Ex) 왜인지 모르겠지만 이 이야기는 가슴에 와 닿지 않아요.

= I don’t know why, but this story doesn’t touch my heart. 


8. 가슴에 맺힌 한을 풀다 = to resolve one’s deep sorrow 

(맺히다 = to form, 한 = resentment, 풀다 = to resolve)

→ 한 is deep resentment or deep sorrow and 맺히다, which means “to form”, is usually used with 눈물 (tears), 이슬 (dew), 땀 (sweat), or 한 (resentment). And 풀다 means to resolve, so 가슴에 맺힌 한을 풀다 means to resolve some long overdue deep sorrow, usually by finally doing something that one hasn’t been able to do, or by being forgiven by someone. 


Ex) 저희 어머니는 드디어 가슴에 맺힌 한을 풀었어요.

= She finally got/achieved what she had been hoping for. 


9. 가슴 벅차다 = to be overwhelmed (with joy) / one’s heart is overflowing with joy

→ When you’re overwhelmed with joy and your heart is “full”, you can say 가슴이 벅차다. 


Ex) 제 친구가 올림픽에서 금메달을 따서 정말 가슴이 벅차요.

= My heart is overflowing with joy because my friend won a gold medal in the Olympic Games.

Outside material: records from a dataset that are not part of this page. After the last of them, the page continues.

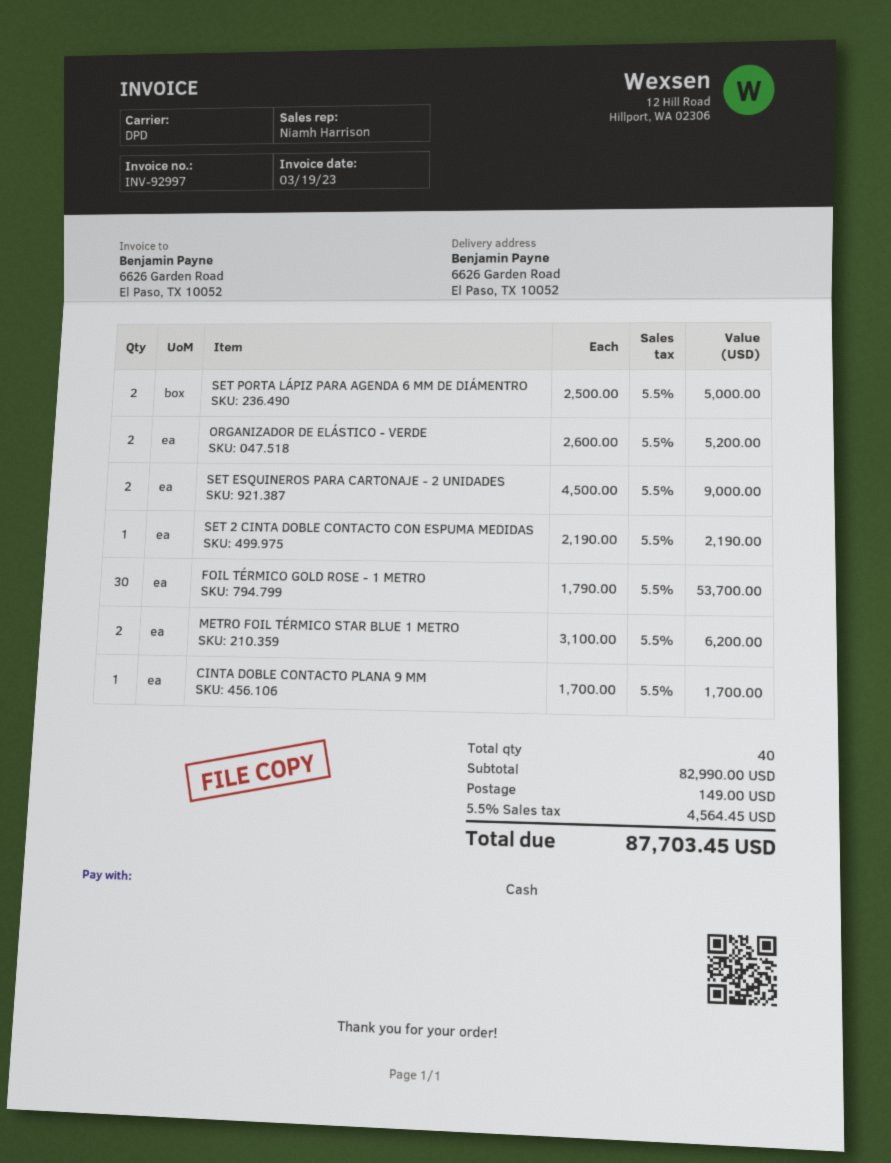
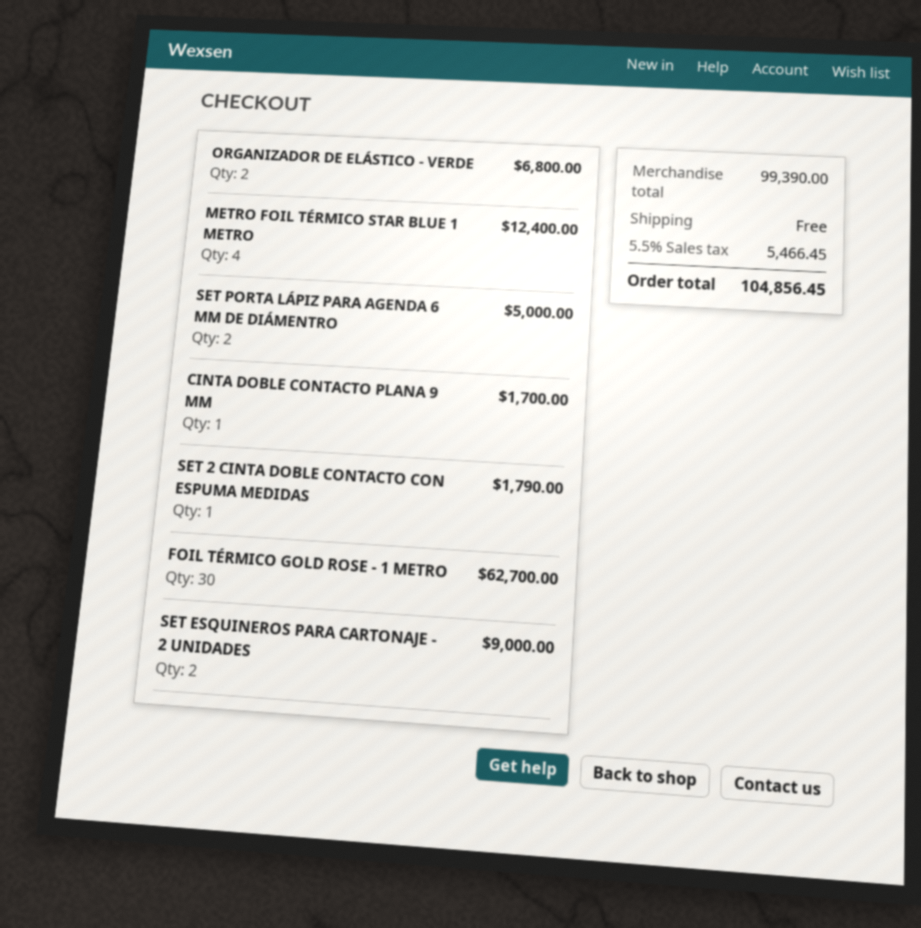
ORGANIZADOR DE ELÁSTICO - VERDE: 2 for 5200.00 -> 2 for 6800.00
SET 2 CINTA DOBLE CONTACTO CON ESPUMA MEDIDAS: 1 for 2190.00 -> 1 for 1790.00
FOIL TÉRMICO GOLD ROSE - 1 METRO: 30 for 53700.00 -> 30 for 62700.00
METRO FOIL TÉRMICO STAR BLUE 1 METRO: 2 for 6200.00 -> 4 for 12400.00
subtotal: 82990.00 -> 99390.00
shipping: 149.00 -> 0.00
tax: 5.5% = 4564.45 -> 5.5% = 5466.45
total: 87703.45 -> 104856.45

10. 가슴 깊이 후회하다 = to deeply regret 

→ In fact, you can omit the word 가슴 and just say 깊이 후회하다 to mean the same thing, but by adding the word 가슴, you give the expression a stronger nuance. 


Ex) 그때 제가 했던 말을 가슴 깊이 후회하고 있어요.

= I am deeply regretting what I said back then.


11. 가슴 깊이 뉘우치다 = to deeply repent

→ This expression is very similar to 가슴 깊이 후회하다, except 뉘우치다 is closer to repenting and realizing one’s fault. 


Ex) 가슴 깊이 뉘우치고 있어요. 용서해 주세요.

= I am deeply repenting what I did. Please forgive me.


12. 가슴이 콩닥콩닥 (뛰다) = one’s heart is pounding 

→ 콩닥콩닥 is an onomatopoeia that describes the sound of a pounding heart or a mimetic word that describes how the heart pounds in a small and cute way. Other words that describe the same kind of movement or sound in a bigger scale or in a more serious way are 쿵쾅쿵쾅 or 쿵덕쿵덕. 


Ex) 좋아하는 가수를 봐서 가슴이 콩닥콩닥 뛰었어요. 

(= I saw my favorite singer so my heart was pounding.)

In this lesson, we will be talking about the use of the word 가슴 (chest, heart, breast) in Korean idioms. If you study with this series, you will learn many idiomatic expressions that are based upon a certain Korean word that is used in everyday Korean conversation. In order to fully understand and use the expressions introduced in this series, it is essential that you understand the grammatical structure of the sentence and check out any previous related TTMIK lessons so you can grasp the full meaning of these idioms.